*** Opening of MATERIALS PROVIDED ***

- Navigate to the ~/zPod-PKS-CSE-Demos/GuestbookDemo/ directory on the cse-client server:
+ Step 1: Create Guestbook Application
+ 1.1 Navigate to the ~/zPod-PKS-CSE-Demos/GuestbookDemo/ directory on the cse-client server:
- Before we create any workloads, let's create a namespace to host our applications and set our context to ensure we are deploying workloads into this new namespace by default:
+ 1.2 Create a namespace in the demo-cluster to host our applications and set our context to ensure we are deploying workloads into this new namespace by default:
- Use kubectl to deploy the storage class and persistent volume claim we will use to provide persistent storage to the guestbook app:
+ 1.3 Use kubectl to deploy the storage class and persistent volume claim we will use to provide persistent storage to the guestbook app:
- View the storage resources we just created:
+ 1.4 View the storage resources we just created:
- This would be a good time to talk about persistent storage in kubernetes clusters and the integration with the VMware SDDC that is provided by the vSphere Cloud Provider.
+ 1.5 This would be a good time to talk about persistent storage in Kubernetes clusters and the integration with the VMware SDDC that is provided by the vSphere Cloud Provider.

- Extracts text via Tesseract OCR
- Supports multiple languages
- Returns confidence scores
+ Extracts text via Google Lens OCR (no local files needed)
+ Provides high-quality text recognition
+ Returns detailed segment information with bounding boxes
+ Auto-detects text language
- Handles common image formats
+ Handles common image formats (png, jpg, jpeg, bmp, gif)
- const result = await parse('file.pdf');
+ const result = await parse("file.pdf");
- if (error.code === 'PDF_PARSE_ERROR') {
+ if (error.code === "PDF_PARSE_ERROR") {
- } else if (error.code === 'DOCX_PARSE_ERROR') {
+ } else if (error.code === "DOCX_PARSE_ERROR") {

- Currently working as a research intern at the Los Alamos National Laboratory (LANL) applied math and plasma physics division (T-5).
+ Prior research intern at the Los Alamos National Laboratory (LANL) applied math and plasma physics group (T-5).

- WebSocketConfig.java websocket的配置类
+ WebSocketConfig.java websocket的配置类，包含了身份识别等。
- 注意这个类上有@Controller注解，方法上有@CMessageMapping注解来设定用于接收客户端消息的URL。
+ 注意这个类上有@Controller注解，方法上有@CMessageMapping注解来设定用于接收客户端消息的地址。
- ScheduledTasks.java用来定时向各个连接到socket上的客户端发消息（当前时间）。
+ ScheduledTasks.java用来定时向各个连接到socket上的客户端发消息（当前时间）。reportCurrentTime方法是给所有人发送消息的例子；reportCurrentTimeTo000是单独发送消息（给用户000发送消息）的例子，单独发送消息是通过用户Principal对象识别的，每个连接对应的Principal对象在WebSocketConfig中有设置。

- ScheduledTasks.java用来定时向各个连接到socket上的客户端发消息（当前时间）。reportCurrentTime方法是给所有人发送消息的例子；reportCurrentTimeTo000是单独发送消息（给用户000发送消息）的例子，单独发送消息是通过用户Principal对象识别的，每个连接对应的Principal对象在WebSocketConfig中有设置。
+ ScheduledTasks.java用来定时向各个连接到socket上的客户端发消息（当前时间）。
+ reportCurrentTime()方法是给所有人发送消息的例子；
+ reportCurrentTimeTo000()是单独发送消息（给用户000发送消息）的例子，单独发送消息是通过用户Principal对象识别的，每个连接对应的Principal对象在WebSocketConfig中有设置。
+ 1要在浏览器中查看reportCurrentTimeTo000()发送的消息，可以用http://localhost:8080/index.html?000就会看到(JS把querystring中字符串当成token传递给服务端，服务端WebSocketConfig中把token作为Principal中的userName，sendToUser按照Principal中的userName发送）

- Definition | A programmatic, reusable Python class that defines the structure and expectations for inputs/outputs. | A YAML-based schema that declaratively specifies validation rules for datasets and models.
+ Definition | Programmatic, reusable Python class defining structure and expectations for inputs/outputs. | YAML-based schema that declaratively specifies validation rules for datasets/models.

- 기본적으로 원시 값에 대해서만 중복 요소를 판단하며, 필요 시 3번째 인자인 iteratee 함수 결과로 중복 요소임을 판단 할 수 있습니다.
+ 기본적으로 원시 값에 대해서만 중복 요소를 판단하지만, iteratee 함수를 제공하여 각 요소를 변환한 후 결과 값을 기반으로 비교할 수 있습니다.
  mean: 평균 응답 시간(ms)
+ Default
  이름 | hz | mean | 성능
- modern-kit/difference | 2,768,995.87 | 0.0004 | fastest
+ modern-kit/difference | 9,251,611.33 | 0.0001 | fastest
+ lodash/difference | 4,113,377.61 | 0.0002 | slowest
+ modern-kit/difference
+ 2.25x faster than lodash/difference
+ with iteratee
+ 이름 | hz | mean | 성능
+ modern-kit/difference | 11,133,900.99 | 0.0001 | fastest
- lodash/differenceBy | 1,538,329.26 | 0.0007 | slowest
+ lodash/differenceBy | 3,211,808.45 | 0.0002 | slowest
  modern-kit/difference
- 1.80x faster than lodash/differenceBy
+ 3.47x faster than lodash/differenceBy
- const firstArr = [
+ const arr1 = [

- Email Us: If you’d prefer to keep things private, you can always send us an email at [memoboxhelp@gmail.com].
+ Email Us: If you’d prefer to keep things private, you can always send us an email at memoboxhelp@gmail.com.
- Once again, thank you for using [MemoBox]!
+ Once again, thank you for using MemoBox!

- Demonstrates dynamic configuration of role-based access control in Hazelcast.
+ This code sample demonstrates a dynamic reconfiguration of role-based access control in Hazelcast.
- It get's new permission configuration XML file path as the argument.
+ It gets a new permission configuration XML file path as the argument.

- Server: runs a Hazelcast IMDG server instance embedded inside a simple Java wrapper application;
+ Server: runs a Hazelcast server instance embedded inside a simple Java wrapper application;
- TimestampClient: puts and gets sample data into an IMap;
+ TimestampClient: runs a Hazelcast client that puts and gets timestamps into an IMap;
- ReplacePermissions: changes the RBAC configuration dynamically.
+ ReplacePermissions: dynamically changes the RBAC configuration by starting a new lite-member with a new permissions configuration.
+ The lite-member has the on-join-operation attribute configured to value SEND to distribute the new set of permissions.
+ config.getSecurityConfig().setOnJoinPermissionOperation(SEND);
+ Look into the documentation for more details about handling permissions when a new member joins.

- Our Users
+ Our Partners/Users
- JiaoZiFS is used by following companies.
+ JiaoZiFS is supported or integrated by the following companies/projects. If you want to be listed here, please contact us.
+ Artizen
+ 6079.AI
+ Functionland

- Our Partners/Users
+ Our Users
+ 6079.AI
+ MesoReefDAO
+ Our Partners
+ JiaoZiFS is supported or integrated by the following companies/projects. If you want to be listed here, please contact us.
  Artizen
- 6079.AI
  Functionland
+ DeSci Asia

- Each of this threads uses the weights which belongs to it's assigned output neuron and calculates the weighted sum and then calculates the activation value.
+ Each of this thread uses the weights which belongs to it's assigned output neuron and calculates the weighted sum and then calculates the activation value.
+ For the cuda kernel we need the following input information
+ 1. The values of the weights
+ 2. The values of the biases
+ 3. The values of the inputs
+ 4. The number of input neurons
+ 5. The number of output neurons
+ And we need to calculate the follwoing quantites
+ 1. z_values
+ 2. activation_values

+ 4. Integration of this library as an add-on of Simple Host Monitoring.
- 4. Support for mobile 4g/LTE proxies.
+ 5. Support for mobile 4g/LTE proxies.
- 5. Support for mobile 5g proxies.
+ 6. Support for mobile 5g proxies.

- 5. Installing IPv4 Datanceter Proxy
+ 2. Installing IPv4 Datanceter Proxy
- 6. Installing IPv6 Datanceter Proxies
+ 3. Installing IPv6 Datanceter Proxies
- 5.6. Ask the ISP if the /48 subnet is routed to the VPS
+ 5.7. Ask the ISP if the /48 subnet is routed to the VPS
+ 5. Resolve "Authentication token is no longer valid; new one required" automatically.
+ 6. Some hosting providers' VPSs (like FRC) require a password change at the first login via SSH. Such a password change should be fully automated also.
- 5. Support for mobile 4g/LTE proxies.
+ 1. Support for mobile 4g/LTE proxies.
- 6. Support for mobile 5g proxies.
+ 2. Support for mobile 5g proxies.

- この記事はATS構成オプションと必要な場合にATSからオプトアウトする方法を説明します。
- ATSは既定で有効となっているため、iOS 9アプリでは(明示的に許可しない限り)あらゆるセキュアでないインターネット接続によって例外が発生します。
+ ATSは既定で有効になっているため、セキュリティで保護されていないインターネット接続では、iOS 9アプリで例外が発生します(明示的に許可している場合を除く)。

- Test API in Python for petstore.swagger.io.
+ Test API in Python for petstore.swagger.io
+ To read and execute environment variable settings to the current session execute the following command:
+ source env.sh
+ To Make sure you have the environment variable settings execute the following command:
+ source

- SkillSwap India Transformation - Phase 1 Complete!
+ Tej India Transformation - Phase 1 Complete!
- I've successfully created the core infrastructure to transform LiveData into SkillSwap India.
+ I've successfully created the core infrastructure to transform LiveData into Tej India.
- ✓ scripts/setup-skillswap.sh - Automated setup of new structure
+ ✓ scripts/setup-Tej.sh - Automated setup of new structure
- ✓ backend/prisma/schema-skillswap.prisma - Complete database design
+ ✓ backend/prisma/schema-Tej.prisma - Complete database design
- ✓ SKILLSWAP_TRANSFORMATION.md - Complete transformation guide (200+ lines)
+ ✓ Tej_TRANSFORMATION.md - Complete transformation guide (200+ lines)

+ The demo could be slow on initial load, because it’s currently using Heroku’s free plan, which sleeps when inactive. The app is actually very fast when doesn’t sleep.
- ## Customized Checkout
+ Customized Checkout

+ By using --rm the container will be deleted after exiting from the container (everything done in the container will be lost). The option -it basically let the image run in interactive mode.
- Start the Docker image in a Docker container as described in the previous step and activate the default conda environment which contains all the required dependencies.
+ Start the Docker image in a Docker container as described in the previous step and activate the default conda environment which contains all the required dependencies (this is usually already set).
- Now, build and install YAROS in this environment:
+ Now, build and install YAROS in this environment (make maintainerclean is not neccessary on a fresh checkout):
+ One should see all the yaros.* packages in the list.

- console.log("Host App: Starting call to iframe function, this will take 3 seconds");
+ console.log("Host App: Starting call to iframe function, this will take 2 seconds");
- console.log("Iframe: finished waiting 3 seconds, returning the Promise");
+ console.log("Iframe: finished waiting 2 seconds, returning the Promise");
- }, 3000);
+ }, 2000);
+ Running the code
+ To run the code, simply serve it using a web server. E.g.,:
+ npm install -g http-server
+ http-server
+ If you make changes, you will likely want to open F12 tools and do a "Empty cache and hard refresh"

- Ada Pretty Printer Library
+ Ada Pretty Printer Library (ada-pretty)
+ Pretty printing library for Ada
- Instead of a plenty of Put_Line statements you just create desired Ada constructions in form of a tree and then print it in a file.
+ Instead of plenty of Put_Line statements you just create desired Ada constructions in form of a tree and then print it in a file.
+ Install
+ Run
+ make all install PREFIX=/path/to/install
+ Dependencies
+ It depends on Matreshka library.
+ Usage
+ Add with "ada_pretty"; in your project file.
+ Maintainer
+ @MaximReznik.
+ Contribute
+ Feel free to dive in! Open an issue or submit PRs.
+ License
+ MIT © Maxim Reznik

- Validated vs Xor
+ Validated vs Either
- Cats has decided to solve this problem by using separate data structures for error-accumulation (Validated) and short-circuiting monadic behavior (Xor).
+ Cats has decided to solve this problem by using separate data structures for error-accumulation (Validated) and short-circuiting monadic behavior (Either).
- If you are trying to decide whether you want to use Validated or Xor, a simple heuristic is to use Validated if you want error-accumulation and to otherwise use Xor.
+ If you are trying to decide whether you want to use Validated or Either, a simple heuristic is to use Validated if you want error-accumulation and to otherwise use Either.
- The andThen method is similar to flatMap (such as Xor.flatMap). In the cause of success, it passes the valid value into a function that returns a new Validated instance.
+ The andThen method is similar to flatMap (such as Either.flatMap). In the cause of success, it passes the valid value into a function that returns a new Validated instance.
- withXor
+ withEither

*** Close of MATERIALS PROVIDED ***

### YOUR OBJECTIVE
Exact duplication is required for the lines above, from the line that contains "scripts/setup-Tej.sh - Automated setup of new structure" to the line that contains "in interactive mode.", inclusive; omit all others.

### EXPECTED OUTPUT
+ ✓ scripts/setup-Tej.sh - Automated setup of new structure
- ✓ backend/prisma/schema-skillswap.prisma - Complete database design
+ ✓ backend/prisma/schema-Tej.prisma - Complete database design
- ✓ SKILLSWAP_TRANSFORMATION.md - Complete transformation guide (200+ lines)
+ ✓ Tej_TRANSFORMATION.md - Complete transformation guide (200+ lines)

+ The demo could be slow on initial load, because it’s currently using Heroku’s free plan, which sleeps when inactive. The app is actually very fast when doesn’t sleep.
- ## Customized Checkout
+ Customized Checkout

+ By using --rm the container will be deleted after exiting from the container (everything done in the container will be lost). The option -it basically let the image run in interactive mode.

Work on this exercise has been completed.